What to do> The output should consist solely of the lines running from the one that contains "- GOOGLE_REDIRECT_URI=http://localhost:5173/auth/google/callback" through the end of the records below, copied exactly.

(Data entries)
□ □ □ □ □ □ □

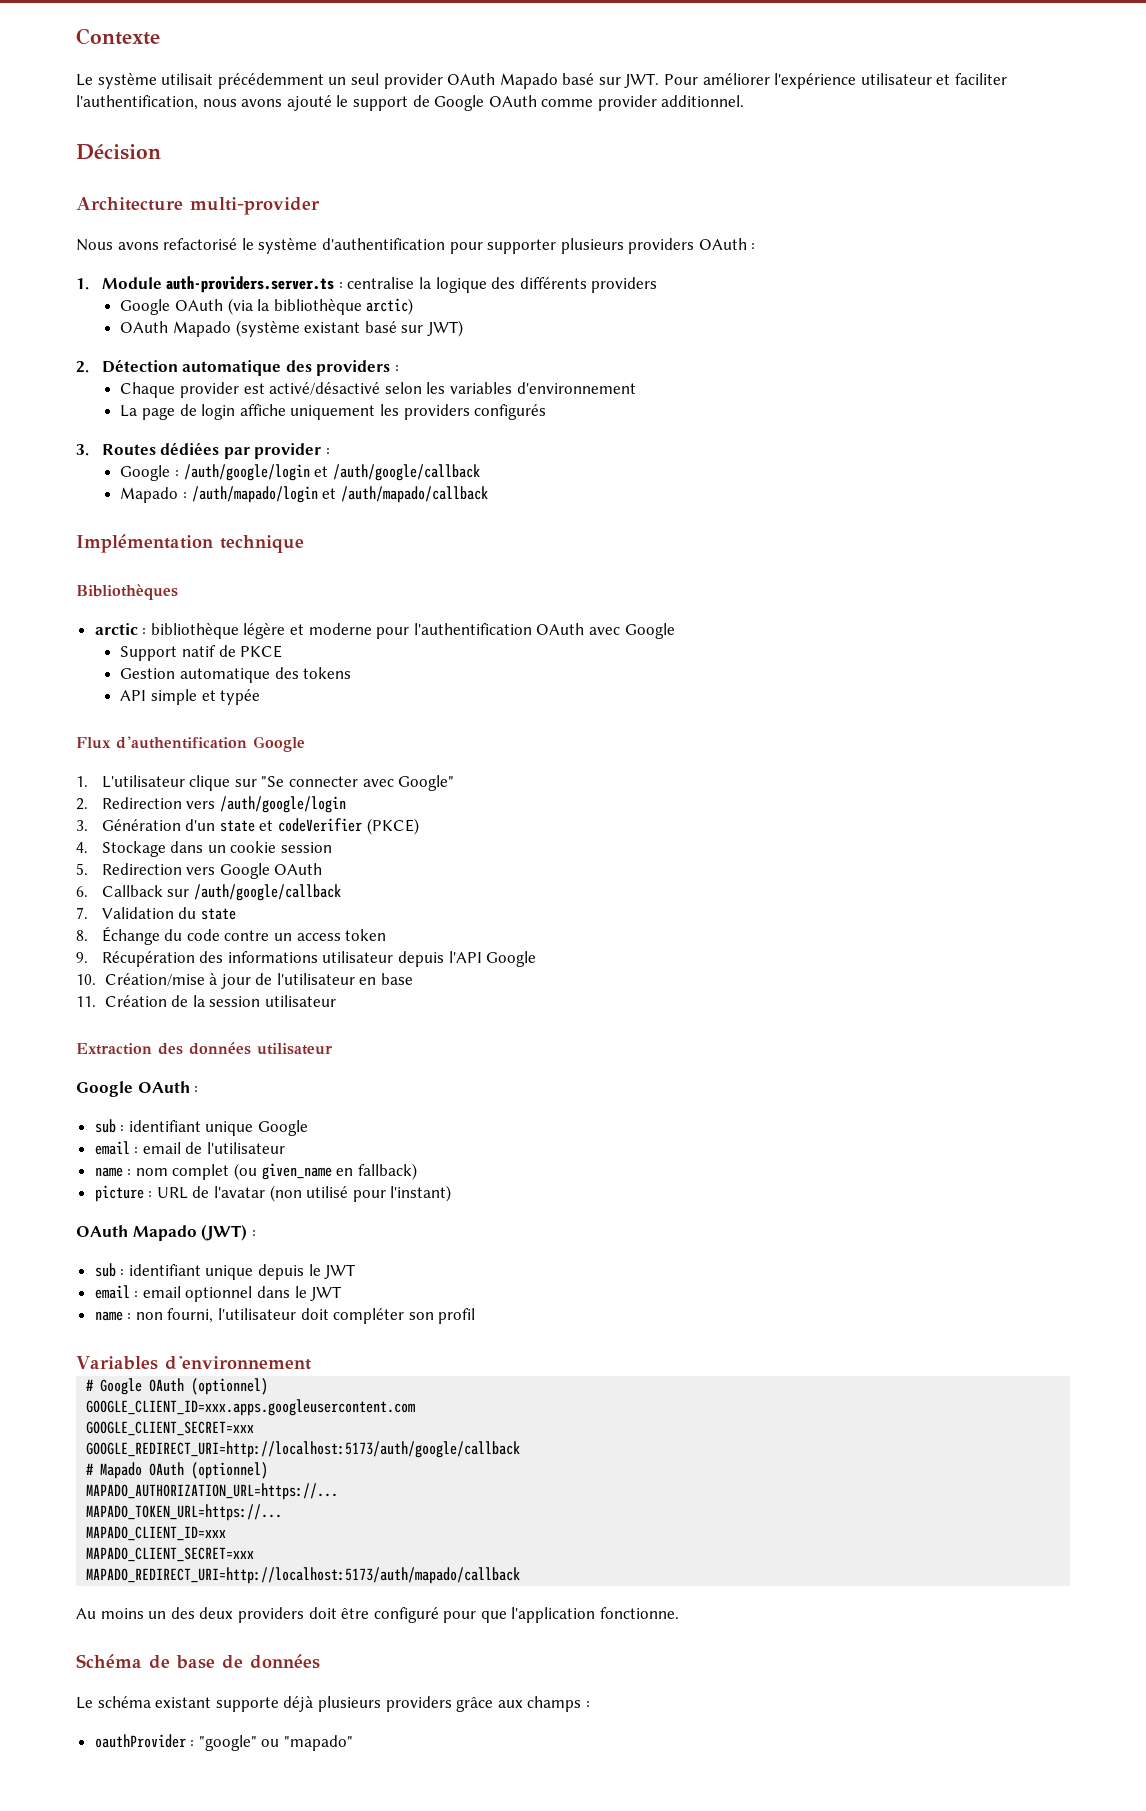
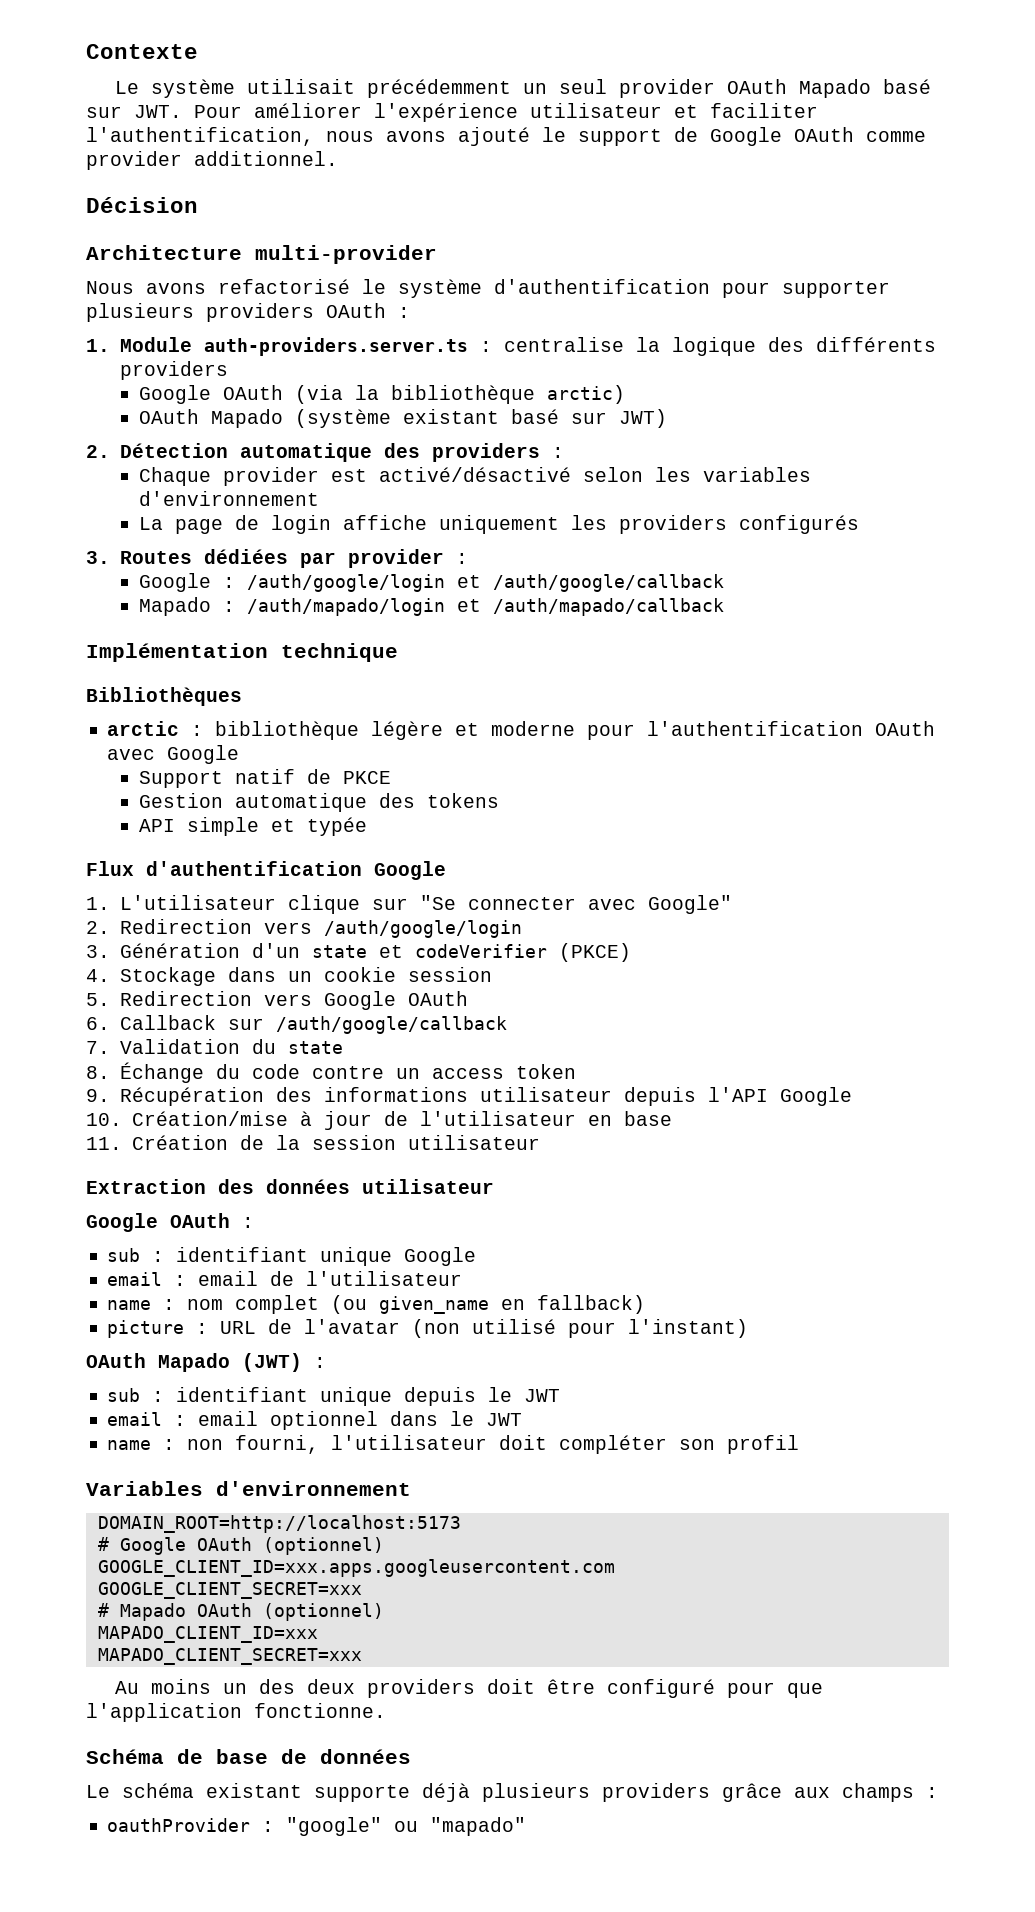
+ DOMAIN_ROOT=http://localhost:5173
- GOOGLE_REDIRECT_URI=http://localhost:5173/auth/google/callback
- MAPADO_AUTHORIZATION_URL=https://...
- MAPADO_TOKEN_URL=https://...
- MAPADO_REDIRECT_URI=http://localhost:5173/auth/mapado/callback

□ □ □ □ □ □ □

Answer for the task>
- GOOGLE_REDIRECT_URI=http://localhost:5173/auth/google/callback
- MAPADO_AUTHORIZATION_URL=https://...
- MAPADO_TOKEN_URL=https://...
- MAPADO_REDIRECT_URI=http://localhost:5173/auth/mapado/callback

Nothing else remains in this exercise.